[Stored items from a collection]

___

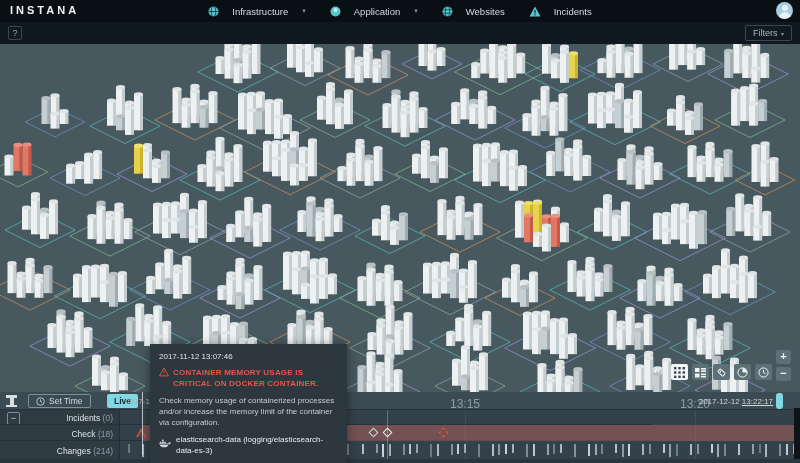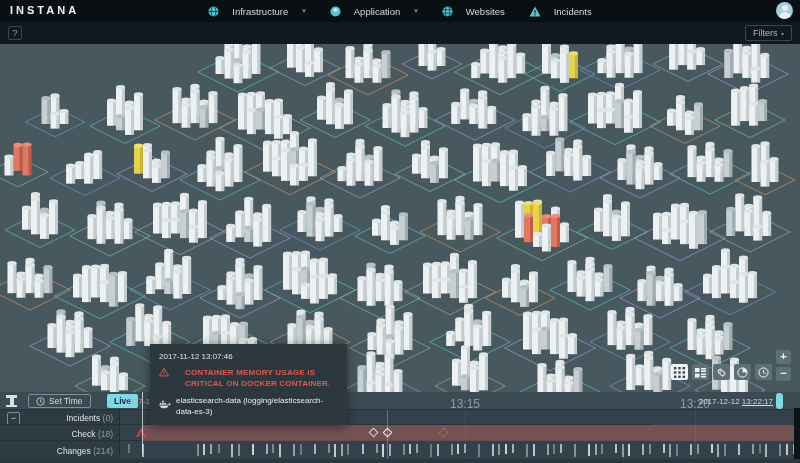--- a/index.html
+++ b/index.html
@@ -60,7 +60,7 @@
              font-size:8px; line-height:1.4; box-shadow:0 2px 10px rgba(0,0,0,.45); }
   .tt-started { color:#a7b4bb; }
   .tt-time { color:#dde4e8; margin-bottom:5px; }
-  .tt-title { display:flex; gap:16px; color:#e4564a; font-weight:bold;
+  .tt-title { display:flex; gap:4px; color:#e4564a; font-weight:bold;
               font-size:8px; letter-spacing:.2px; margin-bottom:5px; }
   .tt-desc { margin-bottom:6px; }
   .tt-entity { display:flex; align-items:center; gap:5px; color:#e8edf0; }

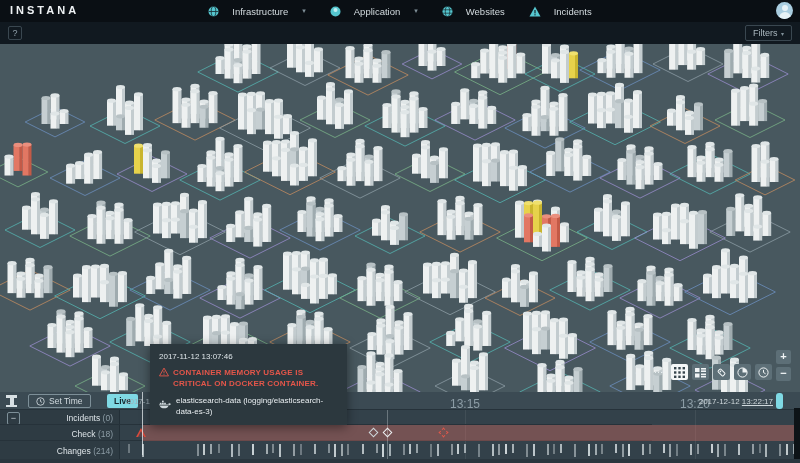--- a/index.html
+++ b/index.html
@@ -1981,6 +1981,7 @@
       </span>
       <span>CONTAINER MEMORY USAGE IS CRITICAL ON DOCKER CONTAINER.</span>
     </div>
+    <div class="tt-desc">Check memory usage of containerized processes and/or increase the memory limit of the container via configuration.</div>
     <div class="tt-entity">
       <span>
         <svg width="12" height="9" viewBox="0 0 14 10">

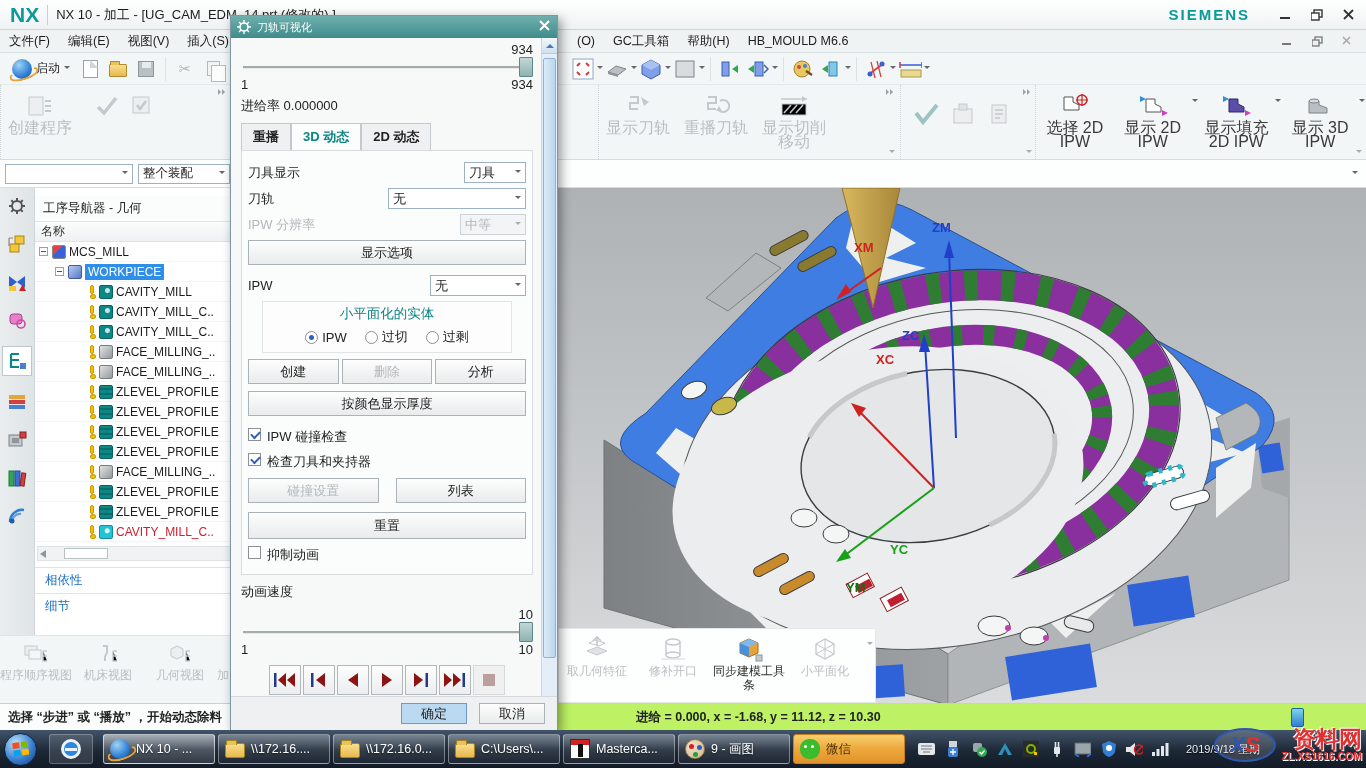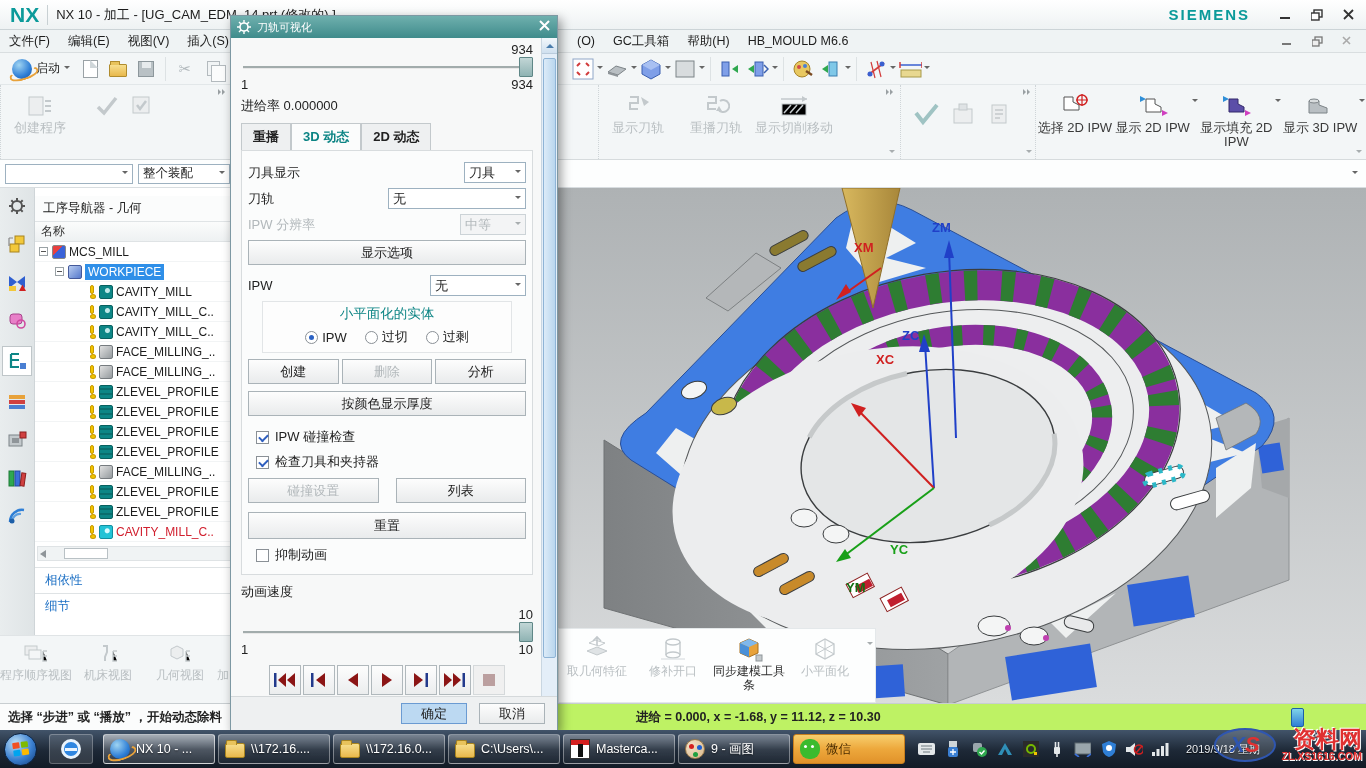--- a/index.html
+++ b/index.html
@@ -48,7 +48,7 @@
   
   .rgroup{position:absolute;top:0;height:74px;border-left:1px dotted #cfd5d8}
   .rg-inner{display:flex;height:100%;align-items:flex-start;padding-top:4px}
-  .bigbtn{width:78px;text-align:center;color:#b9bfc2;font-size:13px;line-height:14px;padding-top:2px}
+  .bigbtn{width:78px;text-align:center;color:#b9bfc2;font-size:16px;line-height:14px;padding-top:2px}
   .bigbtn .bicon{height:30px;display:flex;align-items:center;justify-content:center}
   .bigbtn.en{color:#3a3a3a}
   .gmark-br{position:absolute;right:3px;bottom:3px}

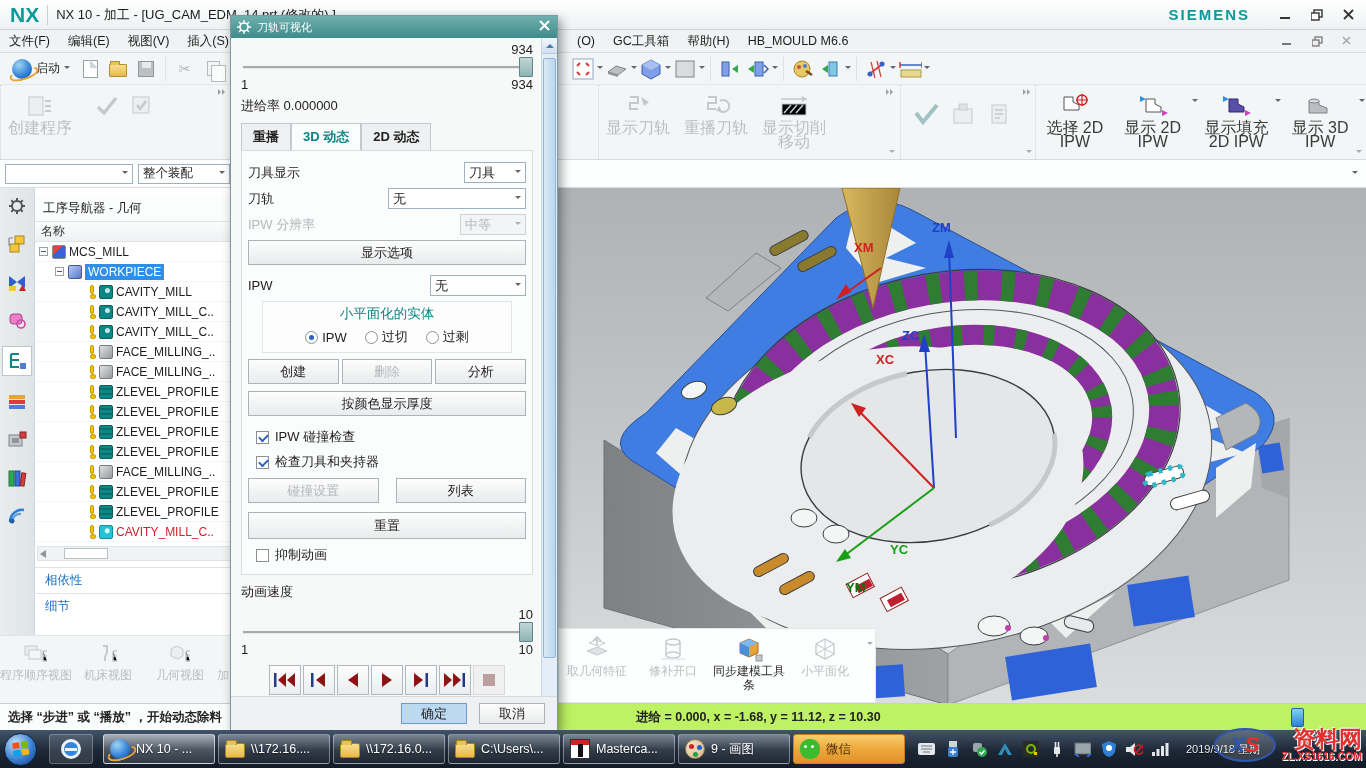--- a/index.html
+++ b/index.html
@@ -133,7 +133,7 @@
   .rad{display:flex;align-items:center;gap:4px}
   .rb{width:13px;height:13px;border:1px solid #8a9096;border-radius:50%;background:#fff;position:relative}
   .rb.on::after{content:"";position:absolute;left:3px;top:3px;width:5px;height:5px;border-radius:50%;background:#2b62c4}
-  .cbrow{display:flex;align-items:center;gap:6px;margin:7px 8px}
+  .cbrow{display:flex;gap:6px;margin:7px 0}
   .cb{width:13px;height:13px;border:1px solid #8a9096;background:#fff;position:relative;flex:none}
   .cb.on::after{content:"";position:absolute;left:2px;top:2px;width:7px;height:4px;border-left:2px solid #2f5fbf;border-bottom:2px solid #2f5fbf;transform:rotate(-45deg)}
   .pbrow{display:flex;gap:2px;justify-content:center;margin-top:8px}

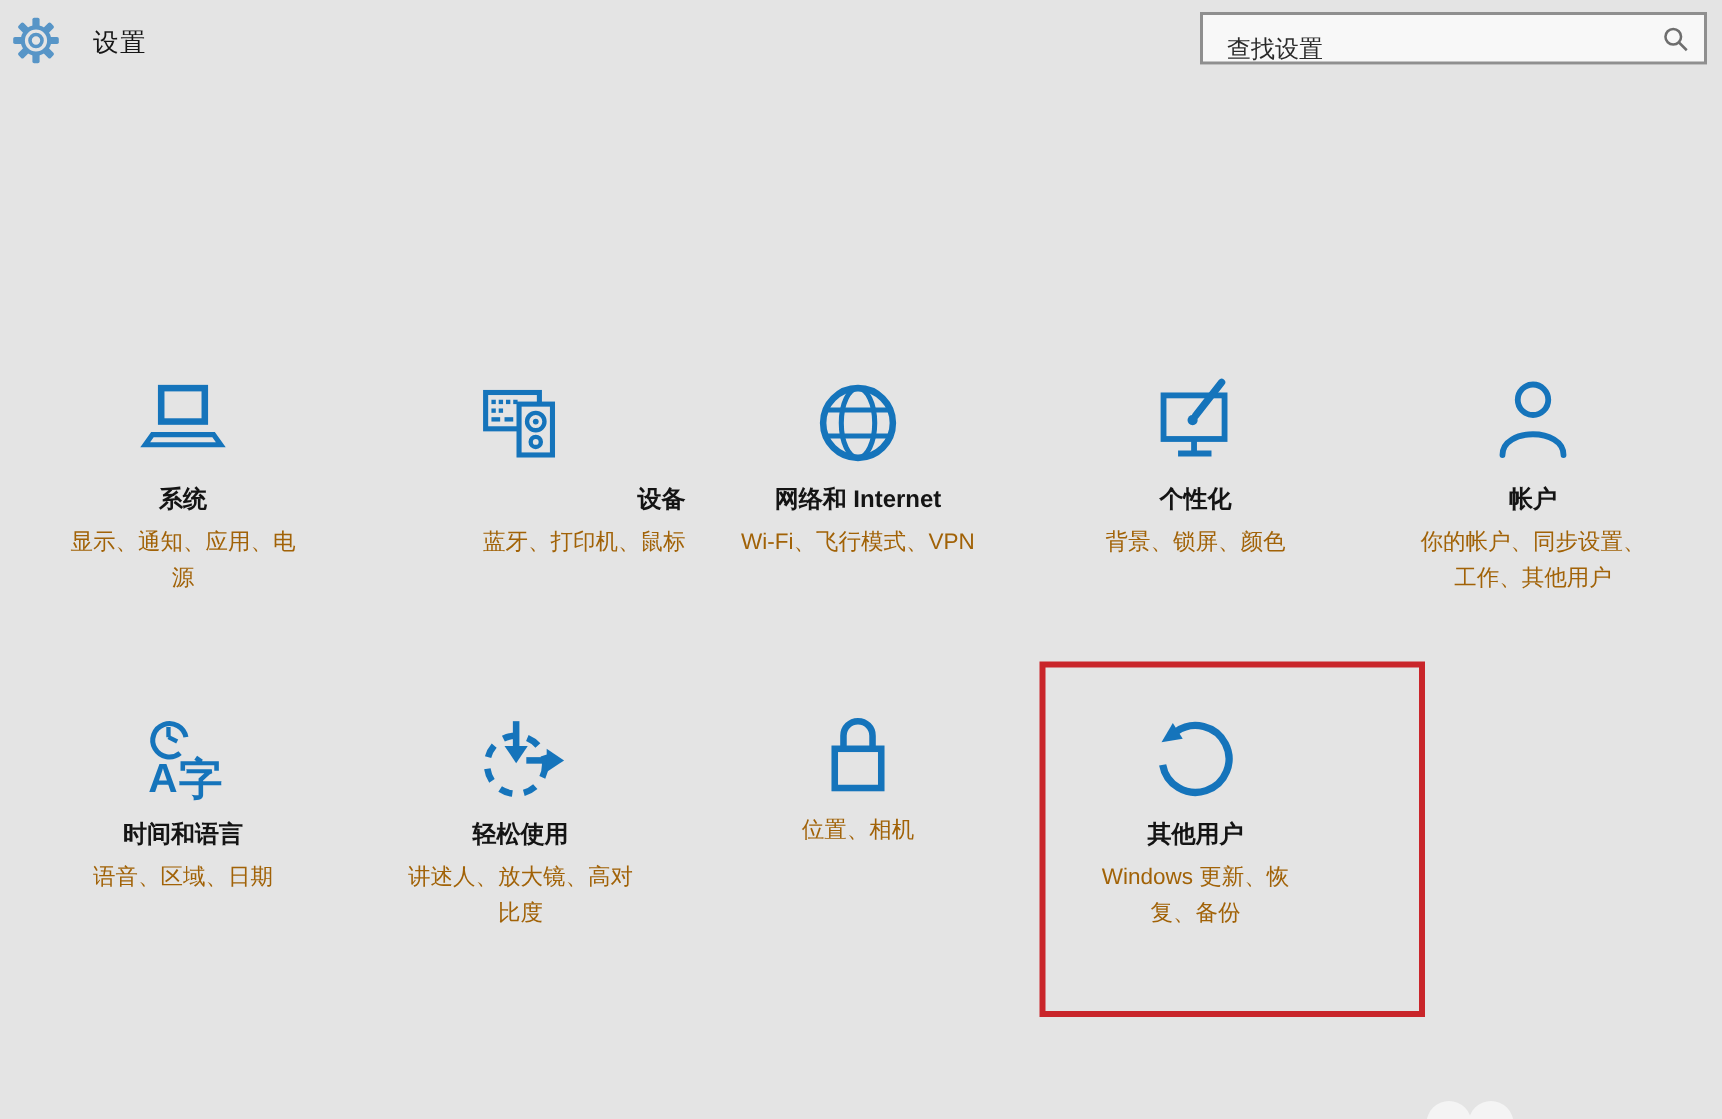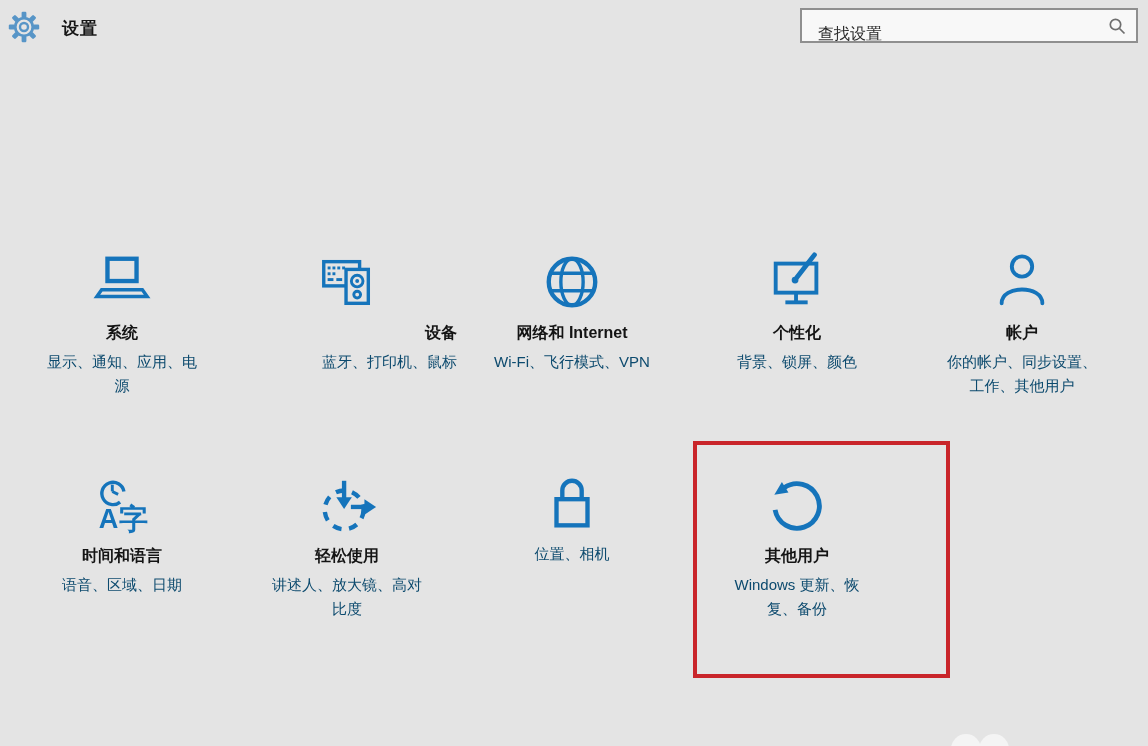--- a/index.html
+++ b/index.html
@@ -16,7 +16,7 @@
   .gear { position:absolute; left:8px; top:11px; width:32px; height:32px; }
   .app-title {
     position:absolute; left:62px; top:17px;
-    font-size:17px; font-weight:700; color:#161616; letter-spacing:1px;
+    font-size:17px; font-weight:400; color:#161616; letter-spacing:1px;
   }
 
   

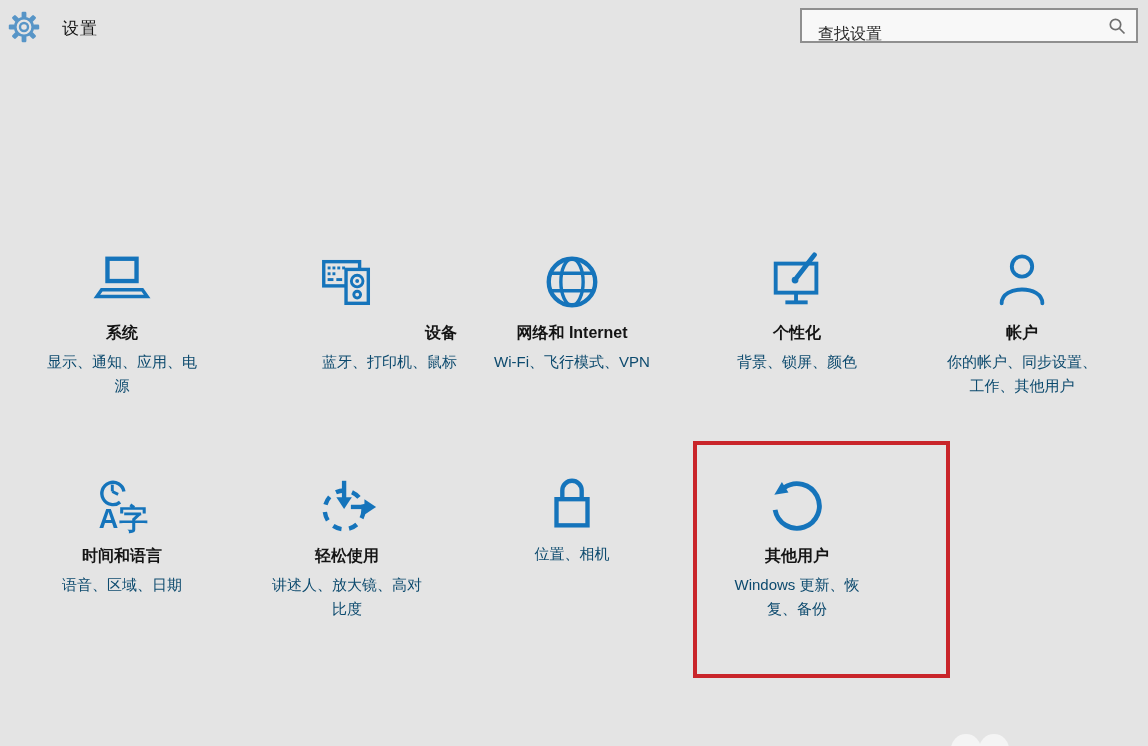--- a/index.html
+++ b/index.html
@@ -39,7 +39,7 @@
   .tile .iconwrap svg { display:block; }
   .tile .title { margin-top:10px; font-size:16px; font-weight:700; color:#141414; }
   .tile .subtitle {
-    margin-top:6px; font-size:15px; line-height:1.58; color:#0c4a6e;
+    margin-top:6px; font-size:15px; line-height:1.58; color:#a16207;
     white-space:pre-line;
   }
   .t1 { left:12px;  top:247px; }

___

EXERCISE DIRECTIONS
Would you reproduce the records exactly as they stand, but without the pictures?

SOLUTION FOR THIS EXERCISE
--- a/index.html
+++ b/index.html
@@ -60,7 +60,7 @@
              font-size:8px; line-height:1.4; box-shadow:0 2px 10px rgba(0,0,0,.45); }
   .tt-started { color:#a7b4bb; }
   .tt-time { color:#dde4e8; margin-bottom:5px; }
-  .tt-title { display:flex; gap:16px; color:#e4564a; font-weight:bold;
+  .tt-title { display:flex; gap:4px; color:#e4564a; font-weight:bold;
               font-size:8px; letter-spacing:.2px; margin-bottom:5px; }
   .tt-desc { margin-bottom:6px; }
   .tt-entity { display:flex; align-items:center; gap:5px; color:#e8edf0; }

--- a/index.html
+++ b/index.html
@@ -1981,6 +1981,7 @@
       </span>
       <span>CONTAINER MEMORY USAGE IS CRITICAL ON DOCKER CONTAINER.</span>
     </div>
+    <div class="tt-desc">Check memory usage of containerized processes and/or increase the memory limit of the container via configuration.</div>
     <div class="tt-entity">
       <span>
         <svg width="12" height="9" viewBox="0 0 14 10">

--- a/index.html
+++ b/index.html
@@ -48,7 +48,7 @@
   
   .rgroup{position:absolute;top:0;height:74px;border-left:1px dotted #cfd5d8}
   .rg-inner{display:flex;height:100%;align-items:flex-start;padding-top:4px}
-  .bigbtn{width:78px;text-align:center;color:#b9bfc2;font-size:13px;line-height:14px;padding-top:2px}
+  .bigbtn{width:78px;text-align:center;color:#b9bfc2;font-size:16px;line-height:14px;padding-top:2px}
   .bigbtn .bicon{height:30px;display:flex;align-items:center;justify-content:center}
   .bigbtn.en{color:#3a3a3a}
   .gmark-br{position:absolute;right:3px;bottom:3px}

--- a/index.html
+++ b/index.html
@@ -133,7 +133,7 @@
   .rad{display:flex;align-items:center;gap:4px}
   .rb{width:13px;height:13px;border:1px solid #8a9096;border-radius:50%;background:#fff;position:relative}
   .rb.on::after{content:"";position:absolute;left:3px;top:3px;width:5px;height:5px;border-radius:50%;background:#2b62c4}
-  .cbrow{display:flex;align-items:center;gap:6px;margin:7px 8px}
+  .cbrow{display:flex;gap:6px;margin:7px 0}
   .cb{width:13px;height:13px;border:1px solid #8a9096;background:#fff;position:relative;flex:none}
   .cb.on::after{content:"";position:absolute;left:2px;top:2px;width:7px;height:4px;border-left:2px solid #2f5fbf;border-bottom:2px solid #2f5fbf;transform:rotate(-45deg)}
   .pbrow{display:flex;gap:2px;justify-content:center;margin-top:8px}

--- a/index.html
+++ b/index.html
@@ -16,7 +16,7 @@
   .gear { position:absolute; left:8px; top:11px; width:32px; height:32px; }
   .app-title {
     position:absolute; left:62px; top:17px;
-    font-size:17px; font-weight:700; color:#161616; letter-spacing:1px;
+    font-size:17px; font-weight:400; color:#161616; letter-spacing:1px;
   }
 
   

--- a/index.html
+++ b/index.html
@@ -39,7 +39,7 @@
   .tile .iconwrap svg { display:block; }
   .tile .title { margin-top:10px; font-size:16px; font-weight:700; color:#141414; }
   .tile .subtitle {
-    margin-top:6px; font-size:15px; line-height:1.58; color:#0c4a6e;
+    margin-top:6px; font-size:15px; line-height:1.58; color:#a16207;
     white-space:pre-line;
   }
   .t1 { left:12px;  top:247px; }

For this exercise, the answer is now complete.